In a statement released Wednesday, the state deposit insurance agency said Banco Filipino’s Chairman/President, Vice Chairman, four Directors, Corporate Secretary and Executive Vice President and other high ranking officers conducted business “in an unsafe or unsound manner in violation of Republic Act No. 3591, as amended, or the PDIC Charter.”
PDIC has lodged the complaint before the Department of Justice (DOJ) Task Force on Financial Fraud.
The PDIC said Banco Filipino executives paid more than PhP700 million in legal fees to various legal firms without any contracts or supporting documents during the period Banco Filipino was in dire financial difficulty.
Banco Filipino, a 62-unit thrift bank, was ordered closed by the Monetary Board of the Bangko Sentral ng Pilipinas (BSP) and placed under the PDIC receivership on March 17, 2011.
Upon PDIC’s takeover of the bank, the agency discovered that payments to these legal firms were made without the required “pass upon” review of the then BSP Comptroller. It also discovered that a partner of the law firm that was paid PhP225.87 million in fees was a director of the closed bank.
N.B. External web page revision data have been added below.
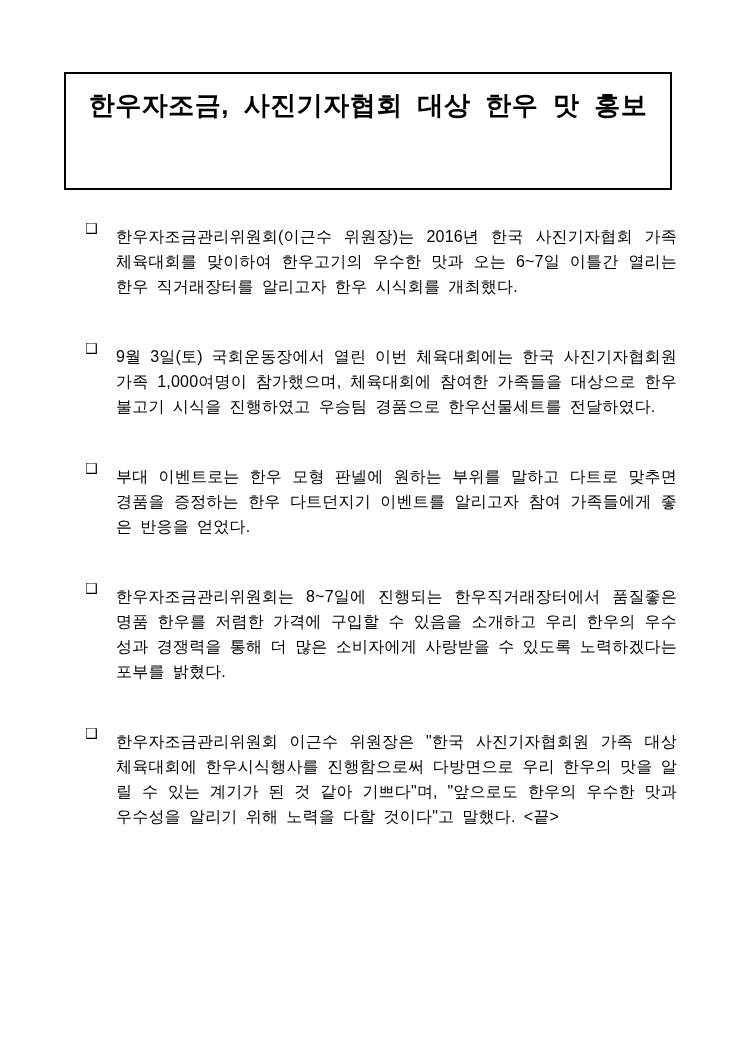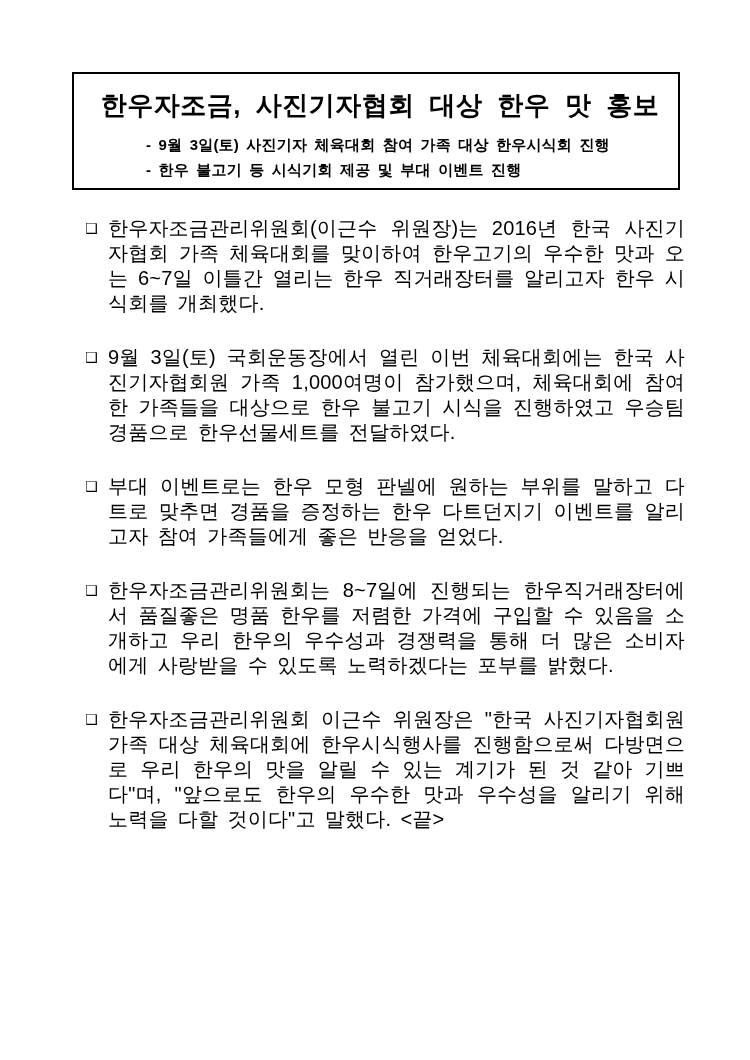--- a/index.html
+++ b/index.html
@@ -11,27 +11,26 @@
     position: relative;
     width: 750px;
     height: 1060px;
     background: #ffffff;
     color: #000000;
     font-family: "Liberation Sans", "DejaVu Sans", sans-serif;
     overflow: hidden;
   }
   .header-box {
     position: absolute;
-    left: 72px;
+    left: 64px;
     top: 72px;
     width: 608px;
     height: 118px;
     border: 2px solid #000000;
     box-sizing: border-box;
-    padding-left: 8px;
   }
   .doc-title {
     margin: 14px 8px 0 8px;
     text-align: center;
     font-size: 26px;
     font-weight: bold;
     letter-spacing: 0.5px;
     word-spacing: 7px;
     white-space: nowrap;
   }
@@ -60,40 +59,36 @@
   }
   .bullet {
     flex: 0 0 23px;
     width: 23px;
     font-size: 14px;
     line-height: 25px;
     color: #000000;
   }
   .para-text {
     flex: 1 1 auto;
-    margin: 0;
-    font-size: 20px;
+    margin: 8px;
+    font-size: 16px;
     line-height: 25px;
     text-align: justify;
     letter-spacing: 0.2px;
     word-spacing: 3.5px;
     color: #000000;
   }
 </style>
 </head>
 <body>
 
 <div class="page">
 
   <div class="header-box">
     <h1 class="doc-title">한우자조금, 사진기자협회 대상 한우 맛 홍보</h1>
-    <div class="subtitles">
-      <p class="subtitle">- 9월 3일(토) 사진기자 체육대회 참여 가족 대상 한우시식회 진행</p>
-      <p class="subtitle">- 한우 불고기 등 시식기회 제공 및 부대 이벤트 진행</p>
-    </div>
   </div>
 
   <div class="doc-body">
 
     <div class="para">
       <span class="bullet">❑</span>
       <p class="para-text">한우자조금관리위원회(이근수 위원장)는 2016년 한국 사진기자협회 가족 체육대회를 맞이하여 한우고기의 우수한 맛과 오는 6~7일 이틀간 열리는 한우 직거래장터를 알리고자 한우 시식회를 개최했다.</p>
     </div>
 
     <div class="para">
“The disbursements of legal fees without written contract and the BSP Comptroller’s ‘pass upon’ review are contrary to the duties and diligence required from them as Directors and officers of a banking institution and constituted conducting business in an unsafe or unsound manner,” it said.
Under the PDIC Charter, the offense of “conducting business in an unsafe or unsound manner” carries a penalty of imprisonment from six years to 12 years, or a fine of not more than P10 million, or both, at the discretion of the court.
PDIC had earlier filed three criminal complaints with the DOJ involving a total amount of PhP5.2 billion against the former directors, officers and employees of Banco Filipino due to other irregularities and anomalies discovered by the PDIC as receiver of the closed bank.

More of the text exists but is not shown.